Adaptive target duration is scaled by `threads_per` worker
Adaptive Clusters with threads_per_worker > 1 will scale to reach a duration target_duration / threads_per_worker:
from dask.distributed import LocalCluster, Client, Adaptive
from dask import bag as db
from time import time, sleep
cluster = LocalCluster(n_workers=1, threads_per_worker=2, memory_limit=1e9)
ca = cluster.adapt(minimum=1, maximum=10, target_duration="20s", scale_factor=1)
client = Client(cluster)
start = time()
db.from_sequence((0.5 for n in range(100)), npartitions=100).map(sleep).compute()
print(time() - start, "seconds with", len(cluster.workers), "workers")

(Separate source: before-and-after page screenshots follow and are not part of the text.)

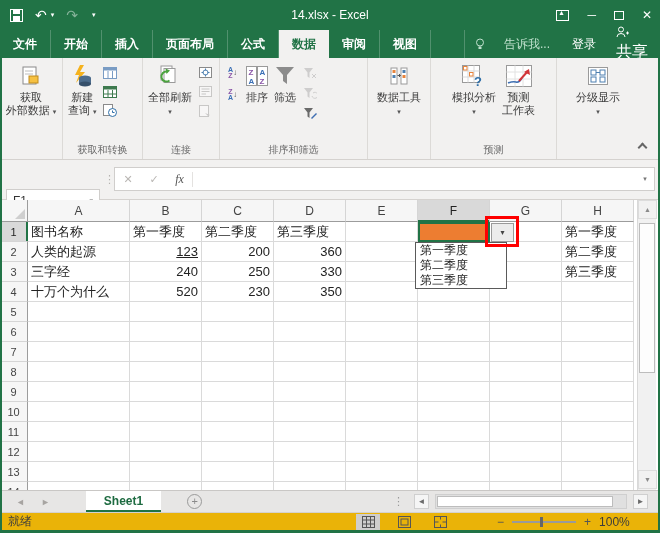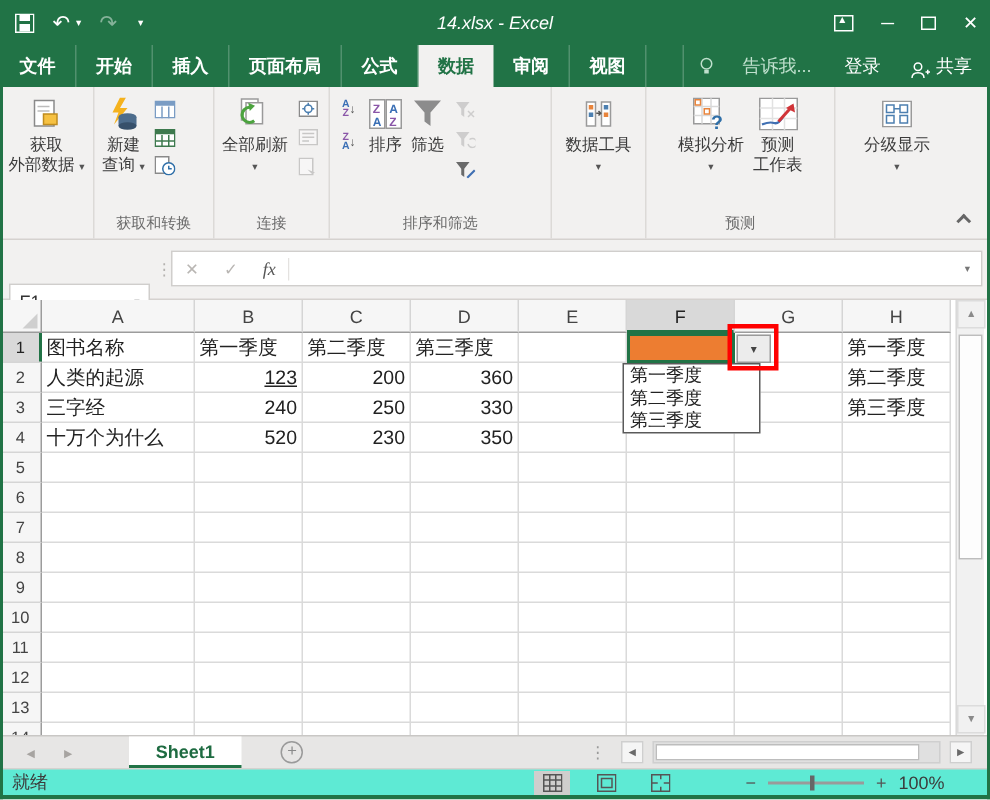--- a/index.html
+++ b/index.html
@@ -12,7 +12,7 @@
   .qat .glyph { font-size:14px; color:#fff; }
   .qat .tiny-arrow { font-size:7px; color:#fff; margin-left:-8px; }
   .qat .disabled { opacity:.45; }
-  .title-text { position:absolute; left:0; right:0; top:0; height:30px; line-height:30px; text-align:center; font-size:12px; color:#fff;font-style:italic; }
+  .title-text { position:absolute; left:0; right:0; top:0; height:30px; line-height:30px; text-align:center; font-size:12px; color:#fff; }
   .winctrls { position:absolute; right:8px; top:0; height:30px; display:flex; align-items:center; gap:18px; }
   .winctrls span, .winctrls svg { color:#fff; font-size:12px; }
   .maxbox { display:inline-block; width:10px; height:9px; border:1px solid #fff; }

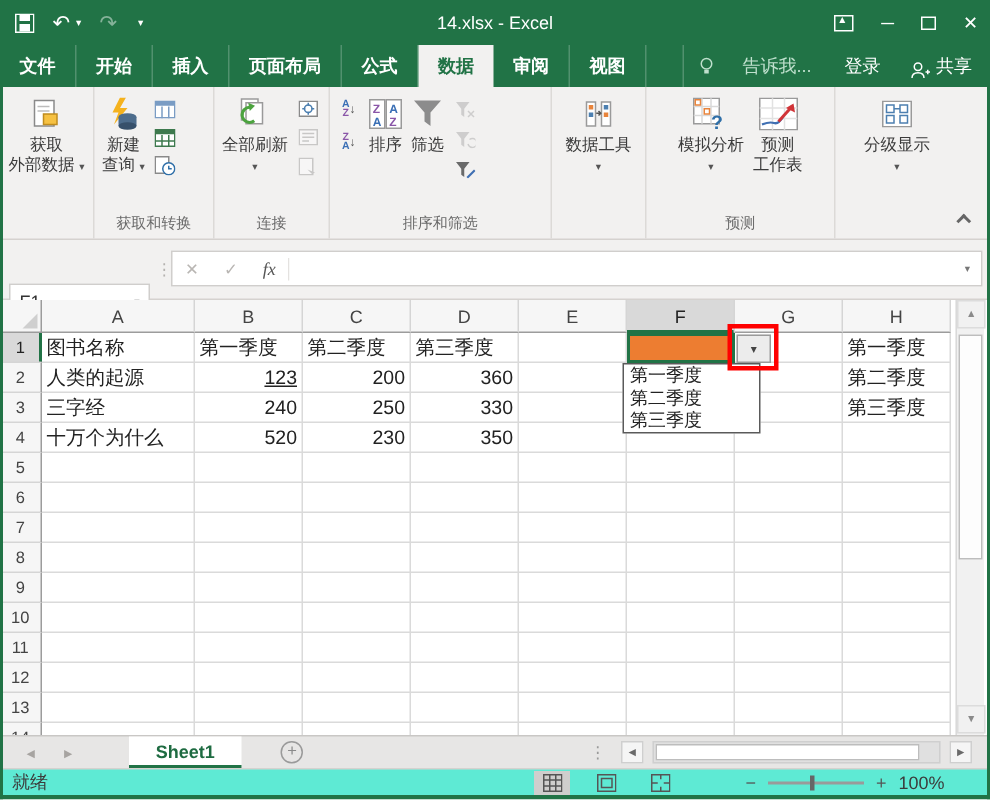--- a/index.html
+++ b/index.html
@@ -26,7 +26,7 @@
   .tabrow-right { margin-left:auto; display:flex; align-items:center; }
   .tellme { color:#bfe0cd; font-size:12px; display:flex; align-items:center; gap:19px; padding:0 10px; border-left:1px solid rgba(255,255,255,.22); height:100%; }
   .signin { color:#fff; font-size:12px; padding:0 12px; }
-  .share { color:#fff; font-size:12px; display:flex; align-items:flex-end; gap:4px; padding:0 12px 0 8px; }
+  .share { color:#fff; font-size:16px; display:flex; align-items:flex-start; gap:4px; padding:0 12px 0 8px;flex-direction:column; }
 
   
   .ribbon { position:absolute; left:0; top:58px; width:660px; height:102px; background:#f2f1f0; border-bottom:1px solid #d5d2cf; display:flex; }

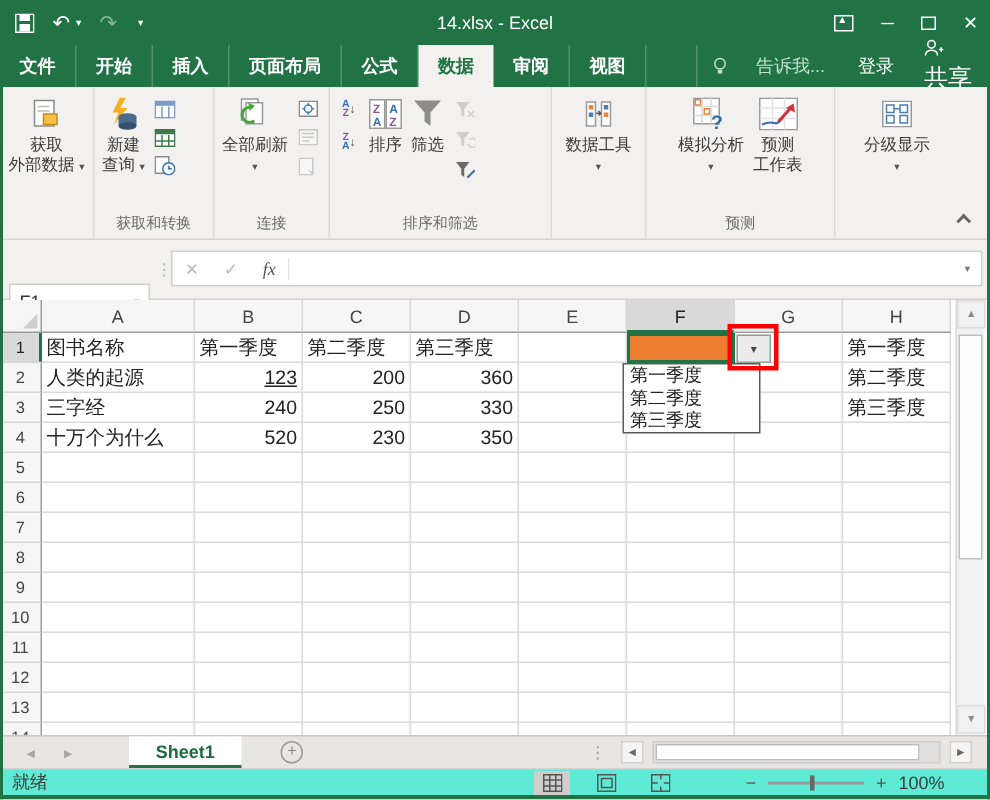--- a/index.html
+++ b/index.html
@@ -93,7 +93,7 @@
   .hs-thumb { position:absolute; left:1px; top:1px; width:176px; height:11px; background:#fff; border:1px solid #bdbdbd; }
 
   
-  .statusbar { position:absolute; left:0; top:512px; width:660px; height:18px; background:#5eead4; border-top:1px solid #d5d2cf; display:flex; align-items:center; font-size:12px; color:#3c3c3c; }
+  .statusbar { position:absolute; left:0; top:512px; width:660px; height:18px; background:#eab308; border-top:1px solid #d5d2cf; display:flex; align-items:center; font-size:12px; color:#3c3c3c; }
   .status-text { padding-left:8px; }
   .viewbtns { position:absolute; left:356px; top:0; height:18px; display:flex; align-items:center; gap:12px; }
   .viewbtn { width:24px; height:16px; display:flex; align-items:center; justify-content:center; }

9.84409236907959 seconds with 3 workers
(Note that I set scale_factor=1 to prevent anything but the target duration from scaling up the cluster.)
With single-threaded workers, we get what we desired (approx. 20s):
[...]
cluster = LocalCluster(n_workers=1, threads_per_worker=1, memory_limit=1e9)
ca = cluster.adapt(minimum=1, maximum=10, target_duration="20s", scale_factor=1)
[...]
18.264188766479492 seconds with 3 workers
- Should this be documented?
- Or should behaviour of Adaptive be corrected to include the number of threads per worker in the estimate of the expected target duration?
Yep, cores per worker is not taken into account here : https://github.com/dask/distributed/blob/7ebe65980e7fef90fd25cc0d35e2fcfc0c266881/distributed/deploy/adaptive.py#L295.
Not sure if we can get and be sure of the number of cores per new workers, but de can probably make a good assumption using the number of workers and total cores.
I think the current behavior is not the one intended.
https://github.com/dask/distributed/blob/4115f55c655000b04a8132c9ca62fa07bd6df6f5/distributed/scheduler.py#L5357-L5360
This started to hit us heavily. Can you point me in the right direction to implement this? Any suggestion?